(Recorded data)
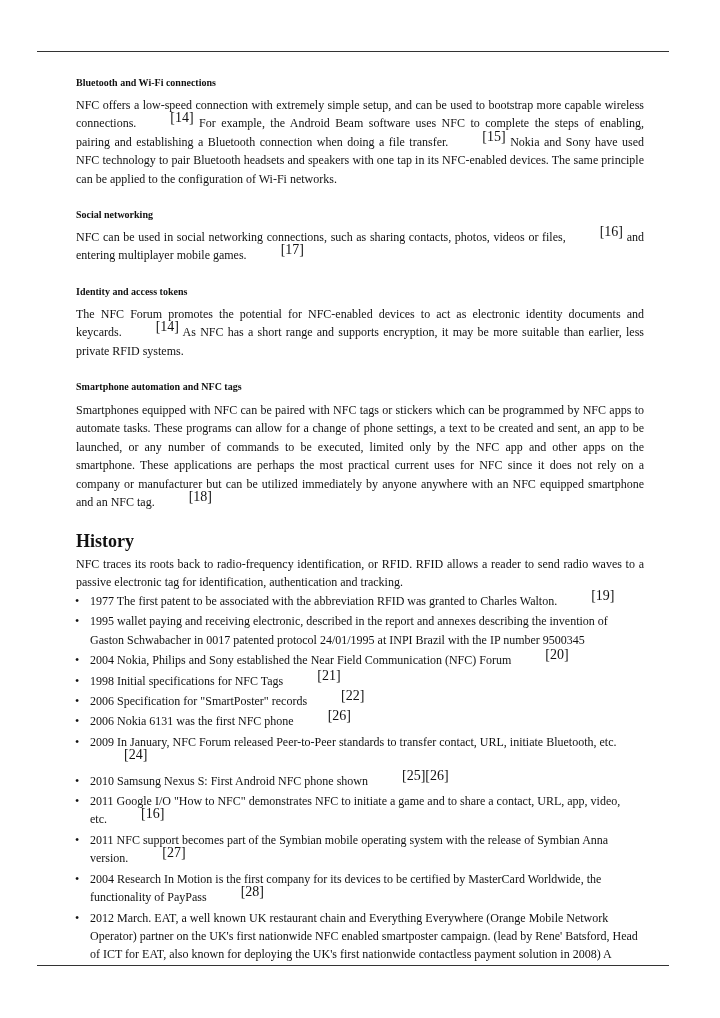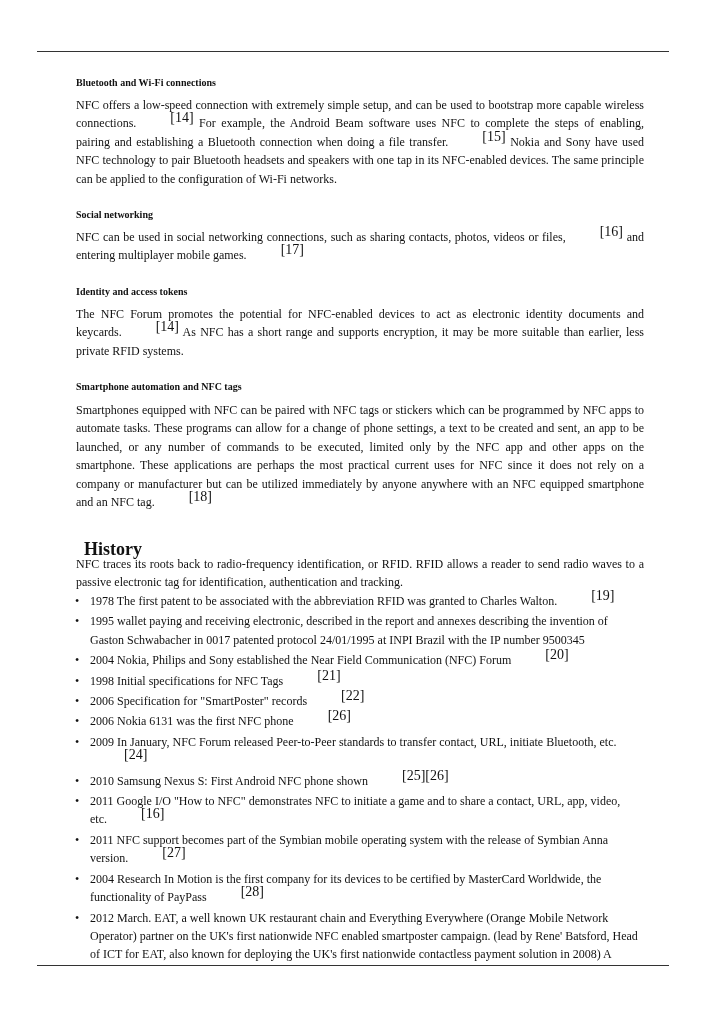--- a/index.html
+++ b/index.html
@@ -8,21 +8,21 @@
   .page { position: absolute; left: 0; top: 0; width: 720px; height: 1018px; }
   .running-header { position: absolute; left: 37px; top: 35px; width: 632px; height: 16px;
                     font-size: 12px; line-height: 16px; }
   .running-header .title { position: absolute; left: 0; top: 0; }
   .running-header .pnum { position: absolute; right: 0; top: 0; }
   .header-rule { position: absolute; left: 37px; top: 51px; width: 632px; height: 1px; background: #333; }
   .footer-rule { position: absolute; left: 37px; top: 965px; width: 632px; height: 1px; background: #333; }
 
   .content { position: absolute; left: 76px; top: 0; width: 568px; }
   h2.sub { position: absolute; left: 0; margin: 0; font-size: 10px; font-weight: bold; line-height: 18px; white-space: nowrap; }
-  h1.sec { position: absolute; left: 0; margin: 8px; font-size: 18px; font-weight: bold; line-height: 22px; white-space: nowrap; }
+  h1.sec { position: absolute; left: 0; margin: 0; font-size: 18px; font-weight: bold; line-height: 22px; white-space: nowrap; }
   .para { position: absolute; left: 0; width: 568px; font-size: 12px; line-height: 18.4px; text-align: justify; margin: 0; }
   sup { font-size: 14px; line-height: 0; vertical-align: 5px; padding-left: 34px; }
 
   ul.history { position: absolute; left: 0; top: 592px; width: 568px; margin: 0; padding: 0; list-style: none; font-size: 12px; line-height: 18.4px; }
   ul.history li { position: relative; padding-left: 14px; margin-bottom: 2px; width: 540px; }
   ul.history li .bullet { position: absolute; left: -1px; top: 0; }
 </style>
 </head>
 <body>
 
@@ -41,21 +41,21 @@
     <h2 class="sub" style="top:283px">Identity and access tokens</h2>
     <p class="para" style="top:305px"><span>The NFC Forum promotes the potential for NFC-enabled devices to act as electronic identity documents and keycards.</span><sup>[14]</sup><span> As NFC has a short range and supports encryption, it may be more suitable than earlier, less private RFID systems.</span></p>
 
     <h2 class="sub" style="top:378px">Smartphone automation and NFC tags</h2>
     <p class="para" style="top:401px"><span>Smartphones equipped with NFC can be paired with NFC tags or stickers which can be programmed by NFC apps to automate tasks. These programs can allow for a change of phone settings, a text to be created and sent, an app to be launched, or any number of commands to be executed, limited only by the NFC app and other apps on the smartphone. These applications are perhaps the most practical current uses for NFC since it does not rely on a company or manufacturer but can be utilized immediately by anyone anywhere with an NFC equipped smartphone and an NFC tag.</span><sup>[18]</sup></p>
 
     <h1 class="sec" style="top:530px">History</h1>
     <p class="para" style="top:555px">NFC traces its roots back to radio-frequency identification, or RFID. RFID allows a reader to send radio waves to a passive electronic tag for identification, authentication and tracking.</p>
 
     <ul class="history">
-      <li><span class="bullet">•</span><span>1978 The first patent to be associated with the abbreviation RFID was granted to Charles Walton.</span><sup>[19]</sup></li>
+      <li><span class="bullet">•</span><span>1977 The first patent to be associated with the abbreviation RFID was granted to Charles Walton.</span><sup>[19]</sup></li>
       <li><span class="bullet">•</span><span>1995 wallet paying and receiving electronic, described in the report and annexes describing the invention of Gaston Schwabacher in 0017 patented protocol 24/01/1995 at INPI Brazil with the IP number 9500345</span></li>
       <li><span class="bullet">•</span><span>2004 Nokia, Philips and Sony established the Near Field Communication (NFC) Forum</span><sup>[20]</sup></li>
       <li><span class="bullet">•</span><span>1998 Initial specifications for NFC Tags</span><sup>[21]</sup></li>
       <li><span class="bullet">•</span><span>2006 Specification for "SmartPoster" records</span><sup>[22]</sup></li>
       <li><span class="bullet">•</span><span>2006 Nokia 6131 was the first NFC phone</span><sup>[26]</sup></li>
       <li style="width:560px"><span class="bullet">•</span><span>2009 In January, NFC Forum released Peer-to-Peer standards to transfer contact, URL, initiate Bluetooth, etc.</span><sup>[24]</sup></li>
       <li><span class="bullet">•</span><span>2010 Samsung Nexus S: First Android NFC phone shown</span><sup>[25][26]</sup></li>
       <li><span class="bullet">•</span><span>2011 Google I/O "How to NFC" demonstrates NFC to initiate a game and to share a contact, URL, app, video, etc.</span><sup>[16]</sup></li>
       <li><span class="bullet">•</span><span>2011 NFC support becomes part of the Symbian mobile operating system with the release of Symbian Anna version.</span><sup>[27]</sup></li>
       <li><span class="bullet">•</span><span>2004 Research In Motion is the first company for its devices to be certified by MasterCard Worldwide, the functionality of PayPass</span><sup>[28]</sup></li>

TRY IT:
Would you filter the records and copy out each line containing "text"?

EXERCISE ANSWER:
   .para { position: absolute; left: 0; width: 568px; font-size: 12px; line-height: 18.4px; text-align: justify; margin: 0; }
     <p class="para" style="top:401px"><span>Smartphones equipped with NFC can be paired with NFC tags or stickers which can be programmed by NFC apps to automate tasks. These programs can allow for a change of phone settings, a text to be created and sent, an app to be launched, or any number of commands to be executed, limited only by the NFC app and other apps on the smartphone. These applications are perhaps the most practical current uses for NFC since it does not rely on a company or manufacturer but can be utilized immediately by anyone anywhere with an NFC equipped smartphone and an NFC tag.</span><sup>[18]</sup></p>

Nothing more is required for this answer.